I have not posted for a while and that is because I have been going through a plethora of emotions. In my last post I stated that I would be aiming to edit a couple of chapters a week. On average, each chapter has been taking me just over an hour, if the revisions are minor (grammar and removing the odd word).
Two weeks ago I decided that this was not good enough. I have worked too hard on this baby to let it drift along indefinitely. I got the bit between my teeth and aimed for editing a chapter a day.
Around the end of last week, I was really starting to hit my stride and achieve the target, the book was coming together and I was feeling good about the whole thing. I did however recognise the earlier chapters did not stand up against the latter chapters in terms of quality.
And so, suffering from a bout of confidence, I submitted the first five chapters to critters.org. Now the four followers of this blog and the numerous randoms that follow as well (please pop in and say hi!) will already know that I did not want anyone to read the story apart from the five people I have selected. Why did I change my mind? I don’t know is the honest answer. Critters have been very good to me in the past and I have genuinely benefited from the members’ advice, so I guess I figured it was a good idea.
The risk of course is that I am submitting chapters that I know are slightly weaker and if they get slated then my ego will take a massive blow. However, if it is constructive advice, that can only be good right? Right?
The other problem is that I was 19 critiques down and so I have to do a critique on a short story every day until my chapters come to the front of the queue in order for it to be read. I know I can reset my ratio but I feel I owe it to all the other authors that have grafted like myself in order to have their work read.
So that long and winded, Nestor from the Iliad style explanation brings us up to the Bank Holiday weekend. I went into the weekend full of vigour determined to get a lot done. How was I going to do this? Why get up early of course. Yes you heard correctly, set my alarm on days when I was legitimately entitled to a lie in. Was I mad? What was I thinking?
Saturday morning came, the alarm went off at 6:30 a.m. and lo and behold I actually got up. I opened the laptop and set to work on Chapter 8. This was a big task as I decided to completely alter this chapter and write it from a different point of view. 9.30 am came and the little one stirred. Perfect time to stop. I saved and went about the day.
Sunday morning came and I did exactly the same thing. This time I was on the tricky Chapter 12. I chopped and changed a lot of the text. I also spotted a major plot hole and do you know what? I solved it – take that Meereenese Knot. The muse was with me and boy did I let it flow. I stopped when my family woke up and went on to have a very nervous day, watching my beloved Crystal Palace survive relegation by the skin of their teeth.
Monday came and I was too tired to get up but hey, that was o.k. I could afford to give myself the Bank Holiday off, I deserved it. All was well until Monday night when I opened up the laptop to send the book to my email account. (I do this so if I want to work on it at lunchtime at work I can). It also serves as another back up.

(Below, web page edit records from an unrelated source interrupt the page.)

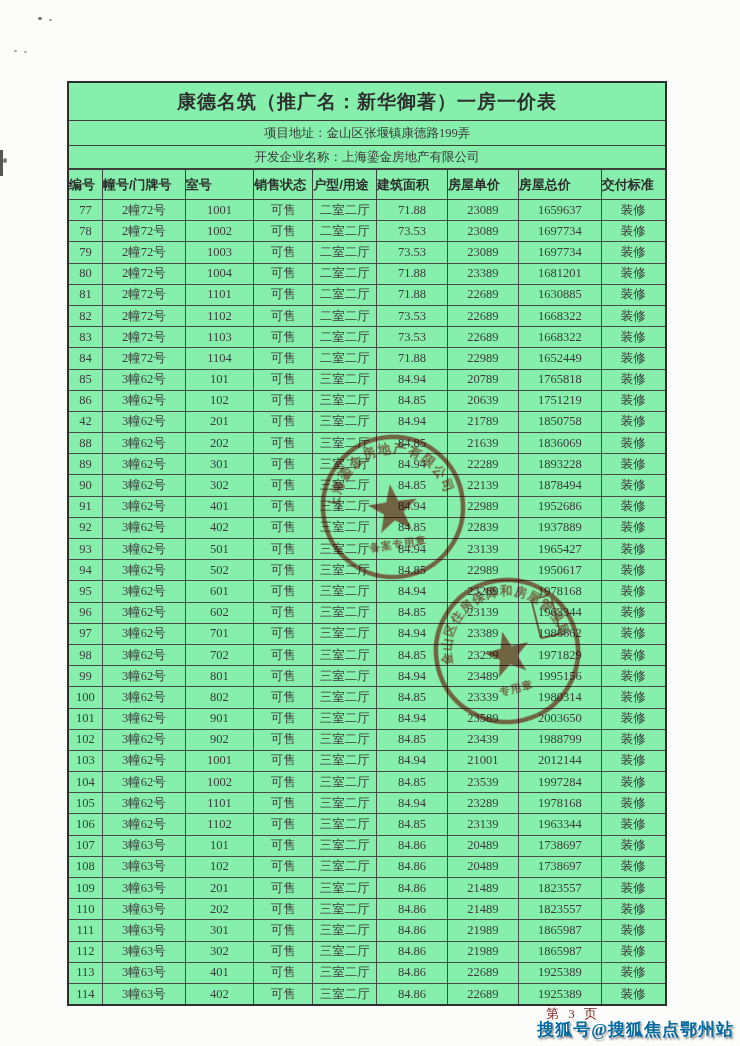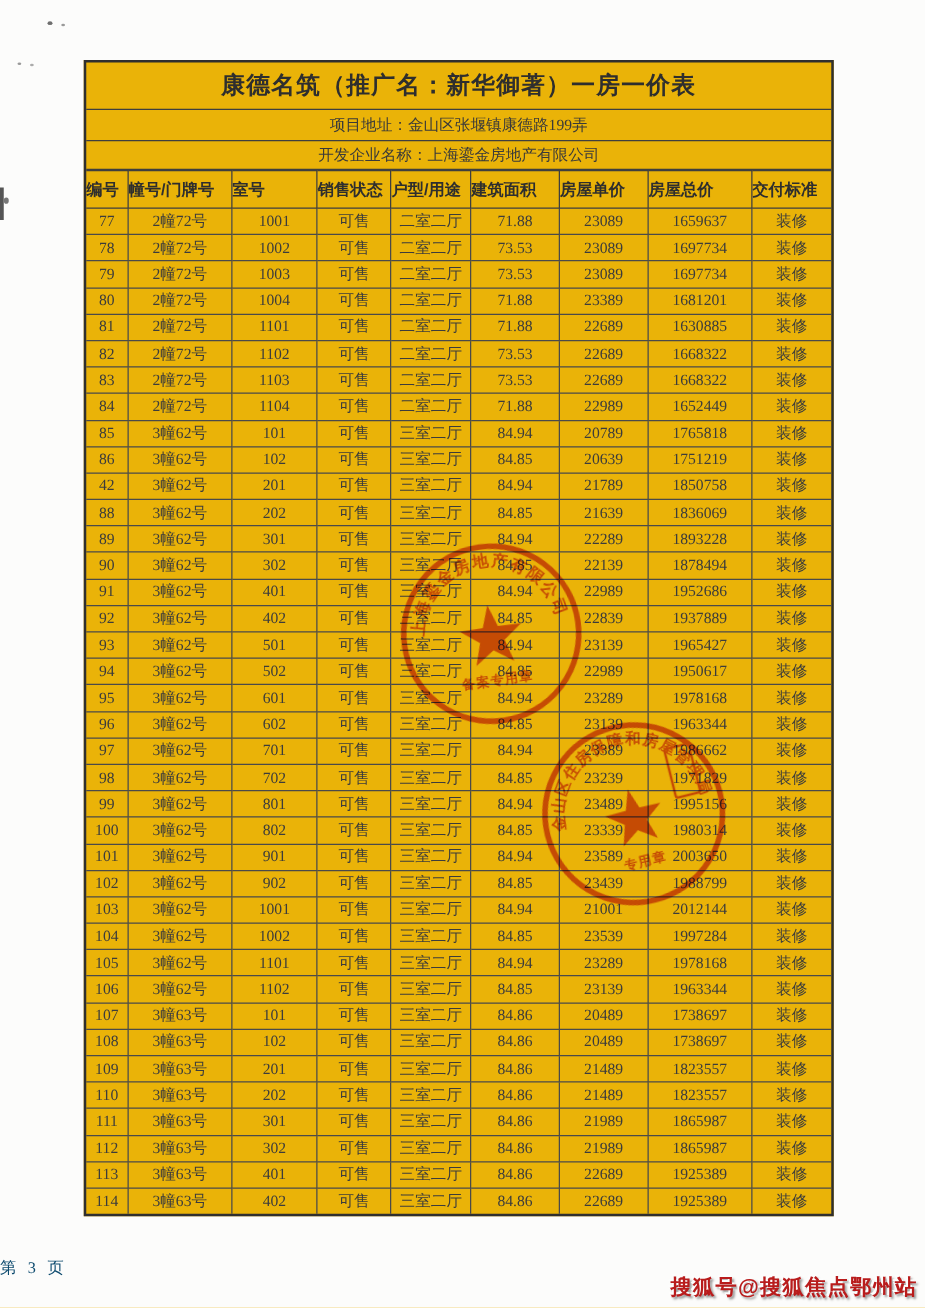"康德名筑（推广名：新华御著）一房一价表" .doc { background: #eab308 -> #86efac; top: 48px -> 81px }
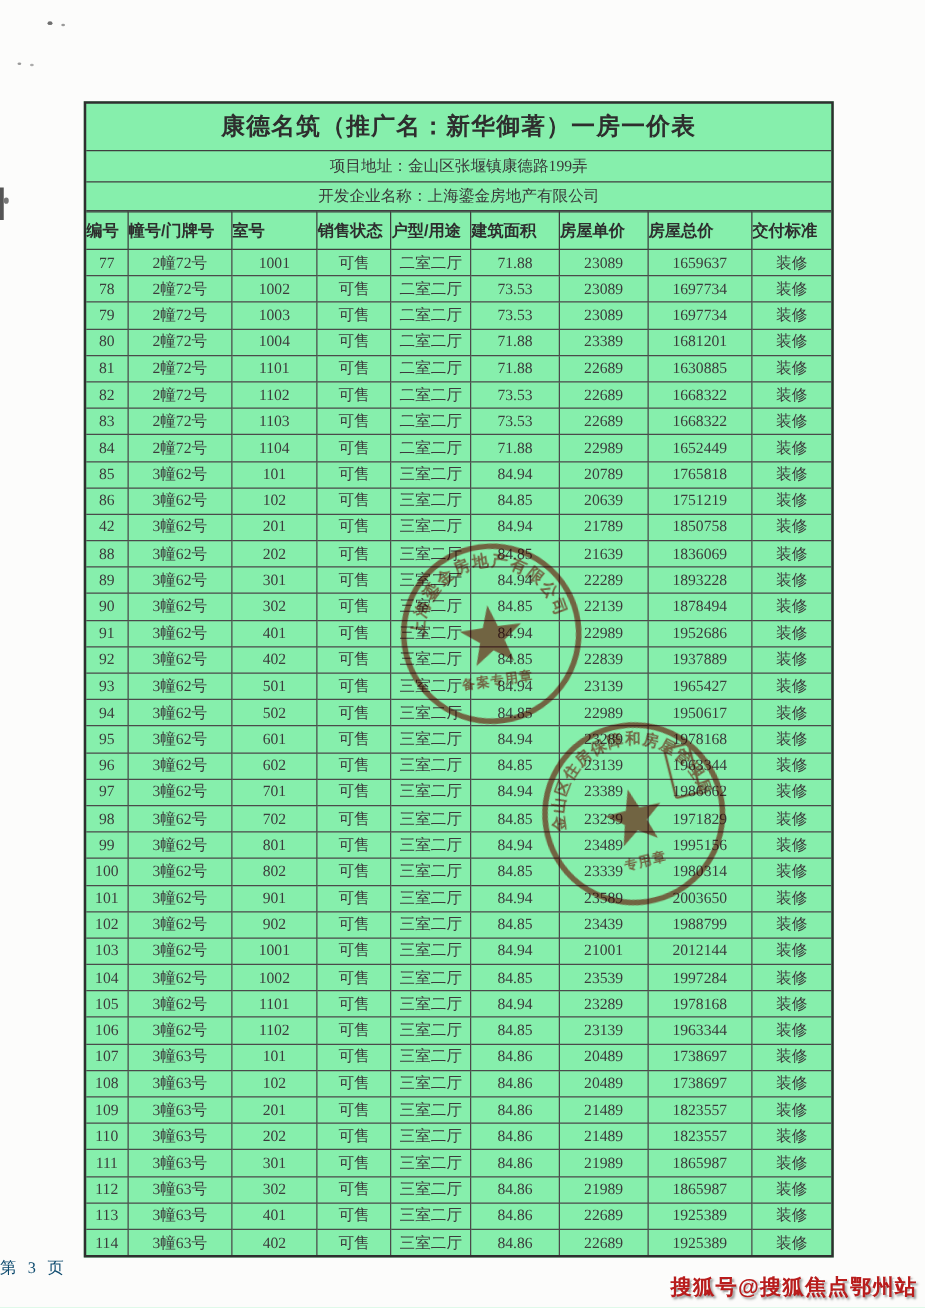"第 3 页" .footer { color: #0c4a6e -> #7f1d1d; text-align: left -> right }
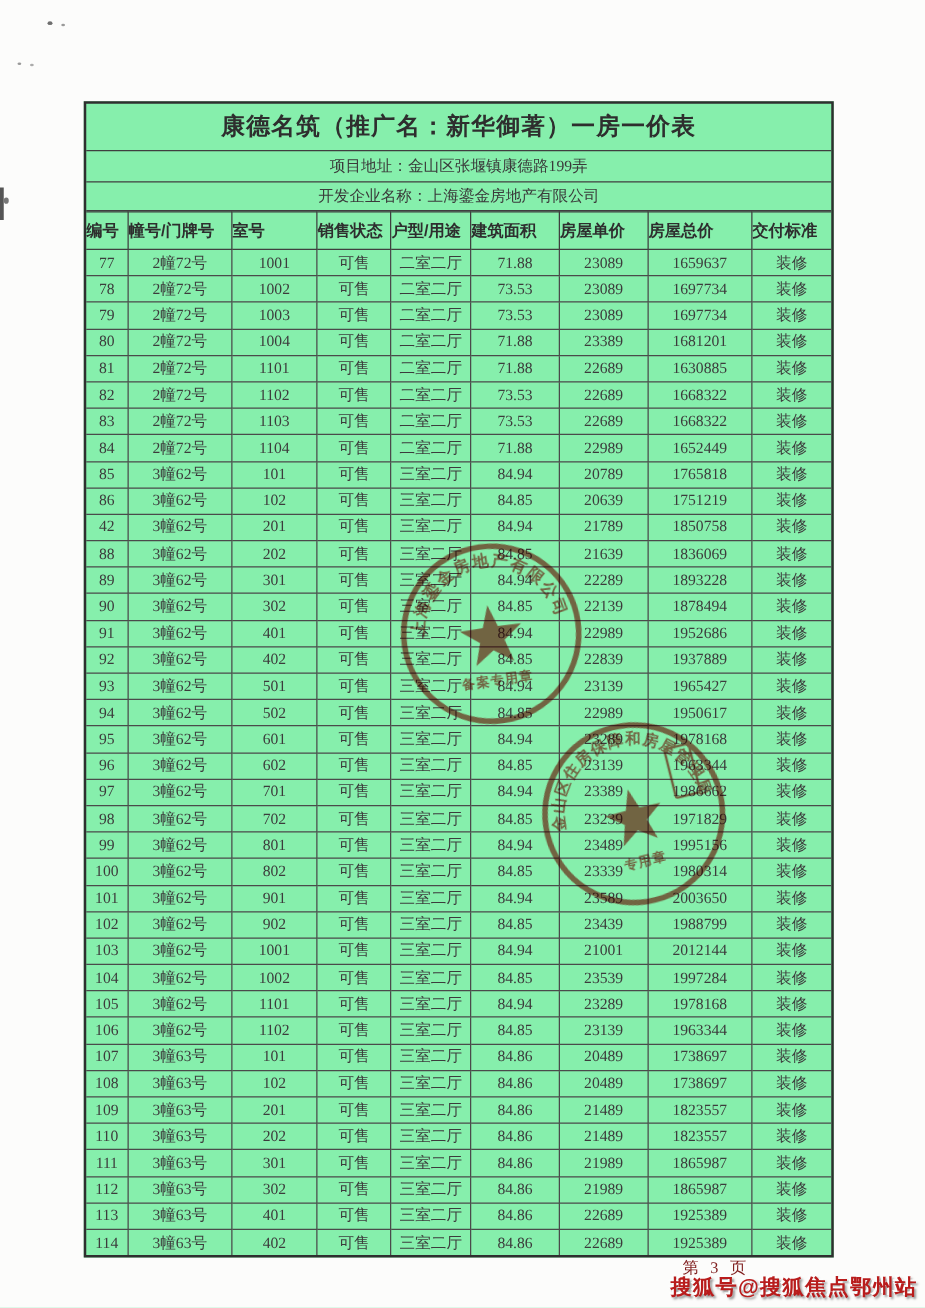"搜狐号@搜狐焦点鄂州站" .watermark { color: #b91c1c -> #0369a1; font-family: Liberation Sans, sans-serif -> Liberation Serif, serif }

There I am merrily logging in, maybe even singing about birds suddenly appearing. When I think to myself, “that’s odd”. It hasn’t changed the last thing I did. I then frantically searched through the book.
NOT ONE SINGLE CHANGE HAS BEEN SAVED SINCE FRIDAY!!
Calm down, calm down. I can hear you all say. If you saved it, it must be somewhere. I thought the same, I searched and I searched and I searched. Nothing! I went on the internet and followed the instructions to recover files, searching for acronyms I never knew existed. WBK for example – nothing!
Rage, despair, denial. You name them, I have been through them all in the past 48 hours. I even took my laptop to work in an effort to sort it out at lunch.
Last night I almost gave up. I decided to sit down and just grin and bear it. I sat at the laptop and stared at Chapter 8 again. And stared and stared. Dejected, I shut the laptop down.
What am I feeling now? A small semblance of hope. At 12:45 a.m. I discovered a post on a forum where a woman had been through the exact same thing. Apparently Windows Vista does not always save the file in the correct place and when you search for it, it doesn’t search the temp files. She found the document she lost by opening up another attachment and discovering the path the computer saved it under. She then followed that path and there was her document in all its glory.
So now I just need to work out how to find that elusive path. The trouble is, I have no idea how to do that.